Karou was, simply, lovely. Creamy and leggy, with long azure hair and the eyes of a silent-movie star, she moved like a poem and smiled like a sphinx. Beyond merely pretty, her face was vibrantly alive, her gaze always sparking and luminous, and she had a birdlike way of cocking her head, her lips pressed together while her dark eyes danced, that hinted at secrets and mysteries.

Needless to say, none of those qualities are ever demonstrated in the text.

But wait! Karou’s drawings are so good that her fellow art students crowd around to see them! And she can fight! And she has kewl and mysterious tattoos and blue hair and mysterious missing parents and oh my God

So yeah, Karou’s a Mary Sue. That’s not as big a problem as the fact that the text insists on assigning attributes to her that haven’t actually been demonstrated yet. Later on we’re told that:

But there was no help for its real emptiness; its close air was stirred by no breath but her own. When she was alone, the empty place within her, the missingness as she thought of it, seemed to swell. Even being with Kaz had done something to keep it at bay, though not enough. Never enough.

Which is a surprise to me, because she seemed pretty content with her life up to this point.

Well, except for the fact that sometimes she has to interact with hunters, because hunters are dirty savage barbarians named Bane who kill poor beautiful animals. Aren’t they so evil? Don’t you feel sorry for the animals? WEEP FOR THE EARTH MOTHER DAMN IT.

Now I should mention here that I’m no big fan of purely recreational hunting myself, but the Captain Planet-esque treatment of it that we get here is supremely annoying and doesn’t even make sense. If she’s been raised from an infant by a demon who collects teeth with little to no apparent influence from the outside world during her early years you’d expect Karou to be pretty unfazed by this.

The characterization problems (Karou’s love interest is an angel who also has shallow, cheap torment of the soul)  prove to be the fatal flaw in the narrative, because most of the momentum of the story is generated by Karou’s quest to uncover the various mysteries surrounding her life and existence. Many of these mysteries are interesting, even fascinating, but Karou herself is such a transparent non-entity that I just had a hard time caring. It’s a shame because unlike so many YA novels released over the last five years or so there is the core of a genuinely good book here- maybe even a great book. There’s a moment about a quarter in where Karou goes through a door into another dimension, a city of demonic Chimera surrounded by iron bars under constant assault by angels, that jolted me out of the stupor the book had put me in up to that point and got me really excited about what was going to happen next. Alas, it was a false alarm.

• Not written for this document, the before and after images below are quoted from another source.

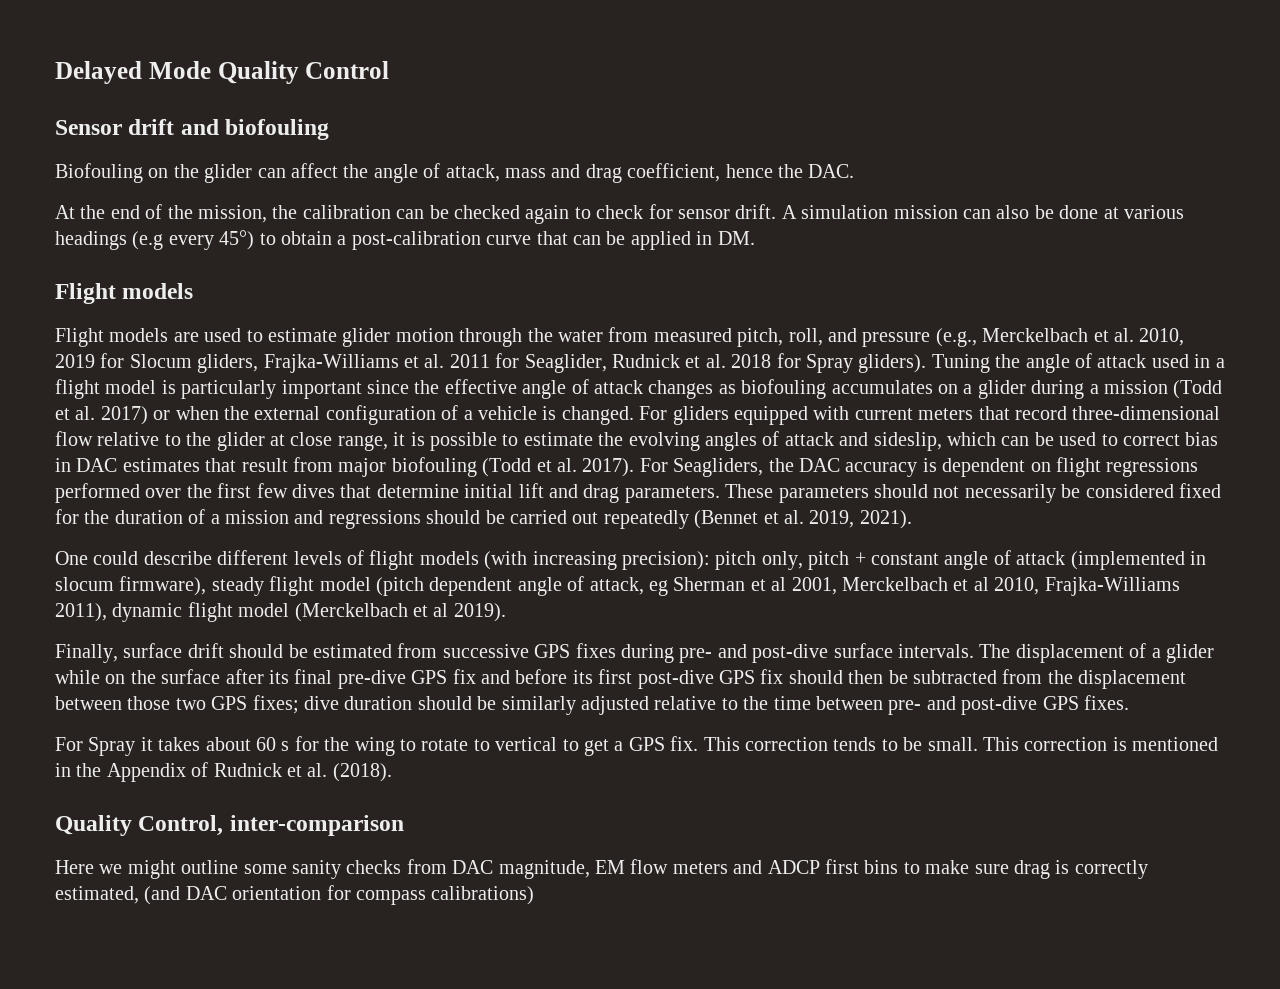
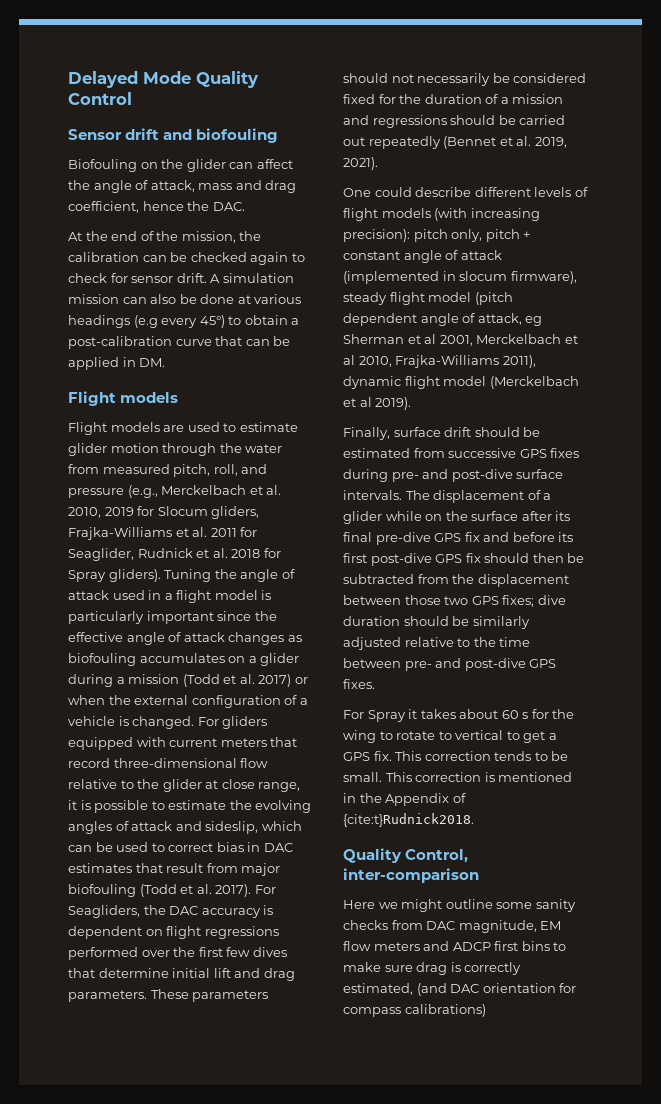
- This correction is mentioned in the Appendix of Rudnick et al. (2018).
+ This correction is mentioned in the Appendix of {cite:t}Rudnick2018.

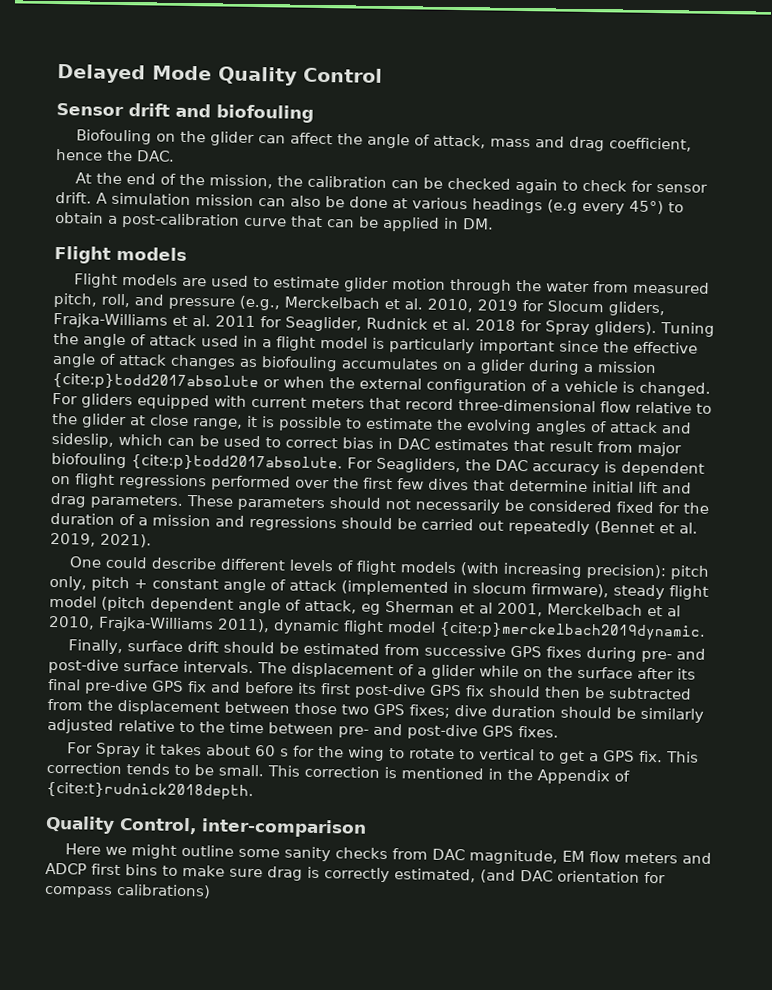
- Tuning the angle of attack used in a flight model is particularly important since the effective angle of attack changes as biofouling accumulates on a glider during a mission (Todd et al. 2017) or when the external configuration of a vehicle is changed.
+ Tuning the angle of attack used in a flight model is particularly important since the effective angle of attack changes as biofouling accumulates on a glider during a mission {cite:p}todd2017absolute or when the external configuration of a vehicle is changed.
- For gliders equipped with current meters that record three-dimensional flow relative to the glider at close range, it is possible to estimate the evolving angles of attack and sideslip, which can be used to correct bias in DAC estimates that result from major biofouling (Todd et al. 2017).
+ For gliders equipped with current meters that record three-dimensional flow relative to the glider at close range, it is possible to estimate the evolving angles of attack and sideslip, which can be used to correct bias in DAC estimates that result from major biofouling {cite:p}todd2017absolute.
- One could describe different levels of flight models (with increasing precision): pitch only, pitch + constant angle of attack (implemented in slocum firmware), steady flight model (pitch dependent angle of attack, eg Sherman et al 2001, Merckelbach et al 2010, Frajka-Williams 2011), dynamic flight model (Merckelbach et al 2019).
+ One could describe different levels of flight models (with increasing precision): pitch only, pitch + constant angle of attack (implemented in slocum firmware), steady flight model (pitch dependent angle of attack, eg Sherman et al 2001, Merckelbach et al 2010, Frajka-Williams 2011), dynamic flight model {cite:p}merckelbach2019dynamic.
- This correction is mentioned in the Appendix of {cite:t}Rudnick2018.
+ This correction is mentioned in the Appendix of {cite:t}rudnick2018depth.

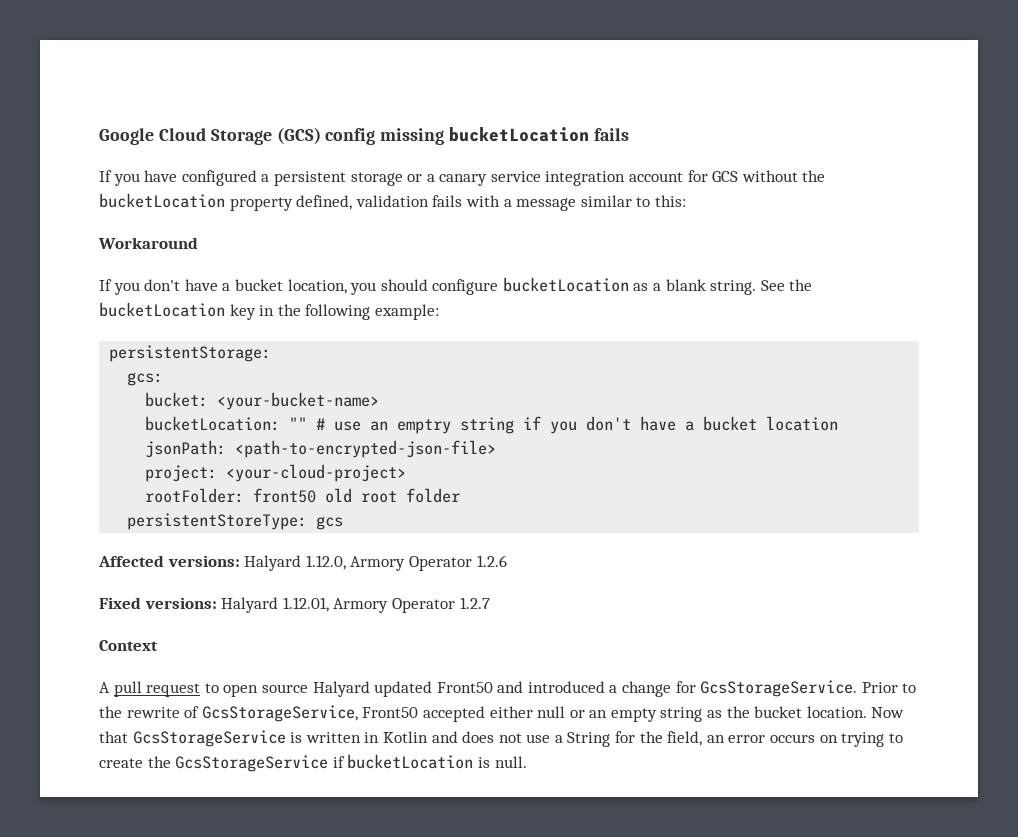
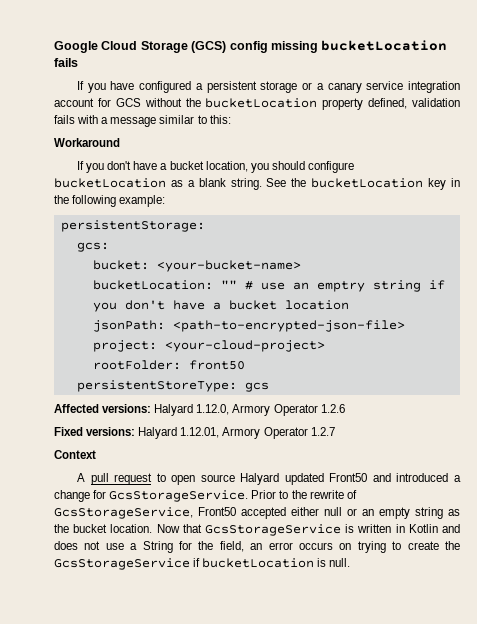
- rootFolder: front50 old root folder
+ rootFolder: front50

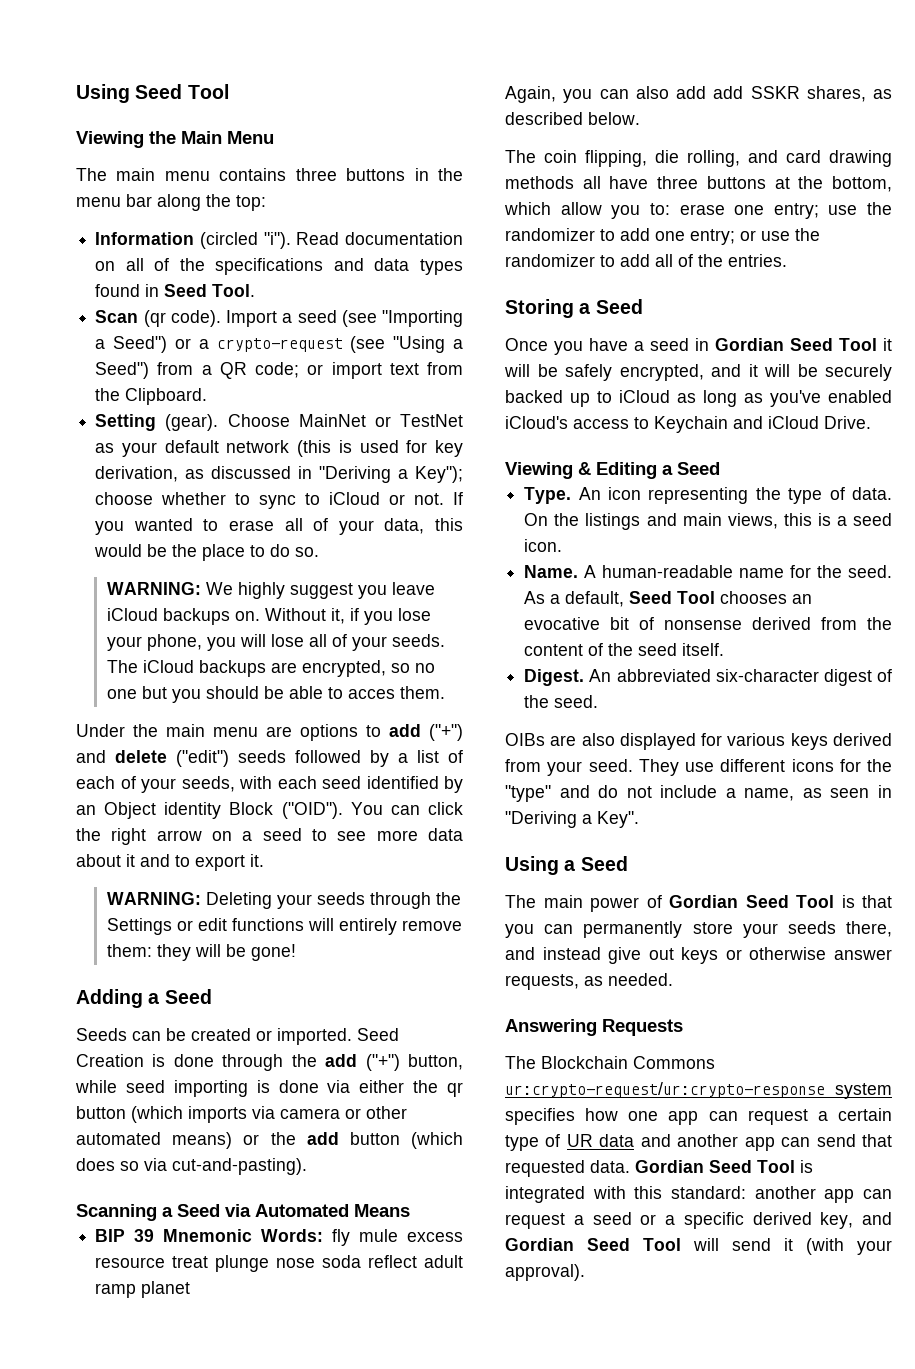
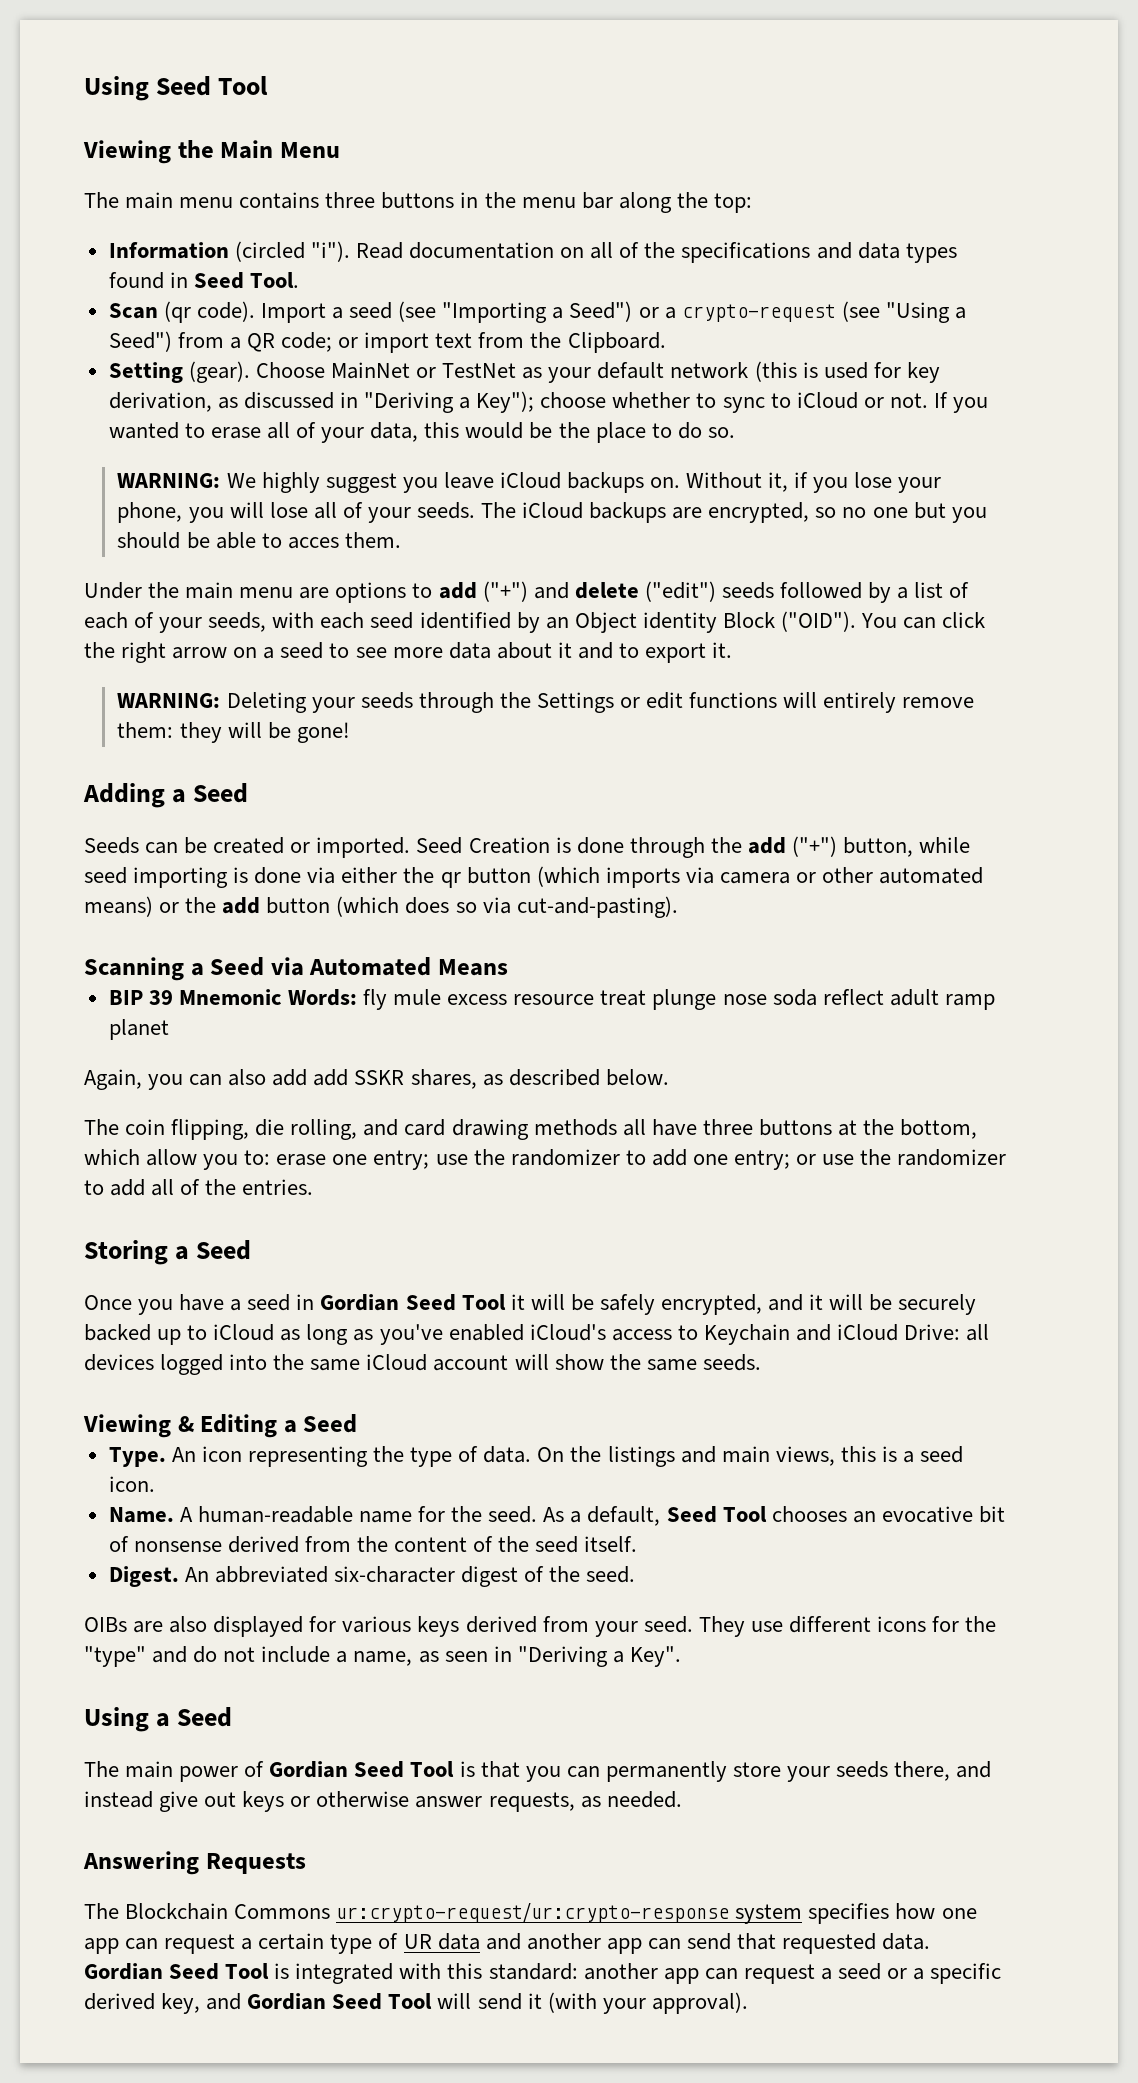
- Once you have a seed in Gordian Seed Tool it will be safely encrypted, and it will be securely backed up to iCloud as long as you've enabled iCloud's access to Keychain and iCloud Drive.
+ Once you have a seed in Gordian Seed Tool it will be safely encrypted, and it will be securely backed up to iCloud as long as you've enabled iCloud's access to Keychain and iCloud Drive: all devices logged into the same iCloud account will show the same seeds.

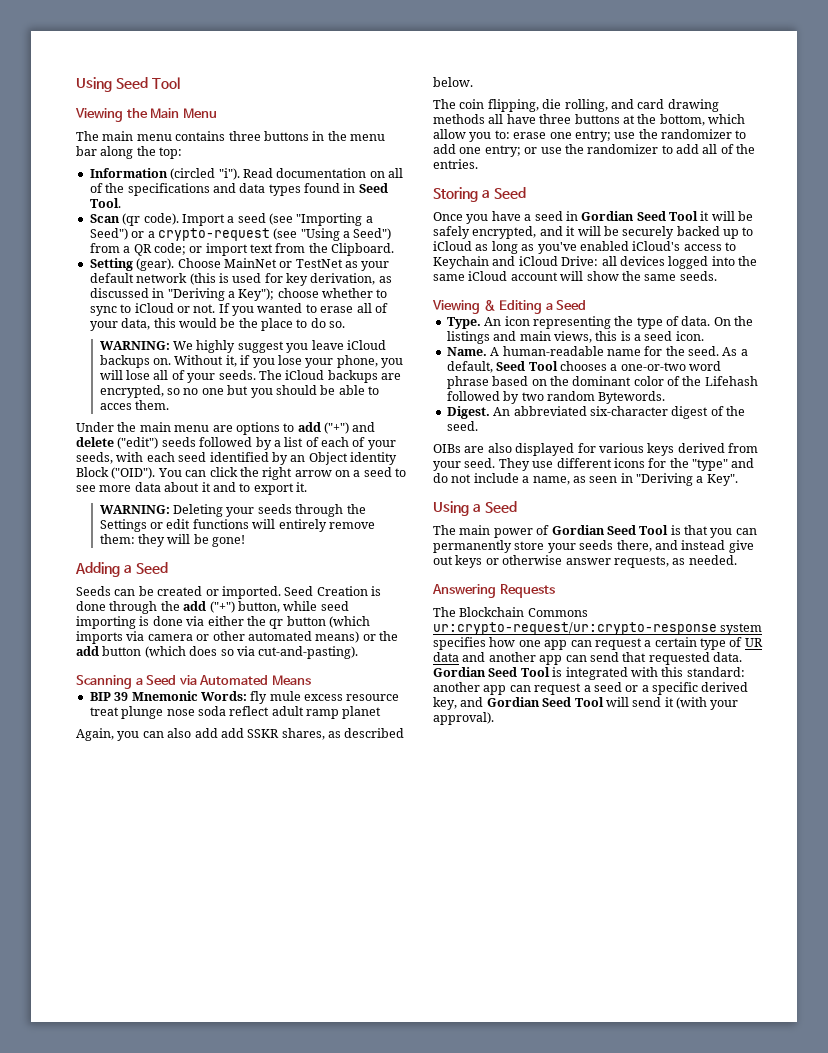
- As a default, Seed Tool chooses an evocative bit of nonsense derived from the content of the seed itself.
+ As a default, Seed Tool chooses a one-or-two word phrase based on the dominant color of the Lifehash followed by two random Bytewords.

I’ll confess up front that I didn’t finish Daughter of Smoke and Bone. A bit over halfway through I realized I knew pretty much exactly how the story was going to pan out and I didn’t really feel like slogging through another 180 pages of predictable plot twists and True Love romance to get to the finish line. Ultimately this strikes me as an author biting off more than they could chew and I kind of hope Lani Taylor gets some more experience under her belt (and stops talking about inessential penises) and comes out with something that lives up to its potential.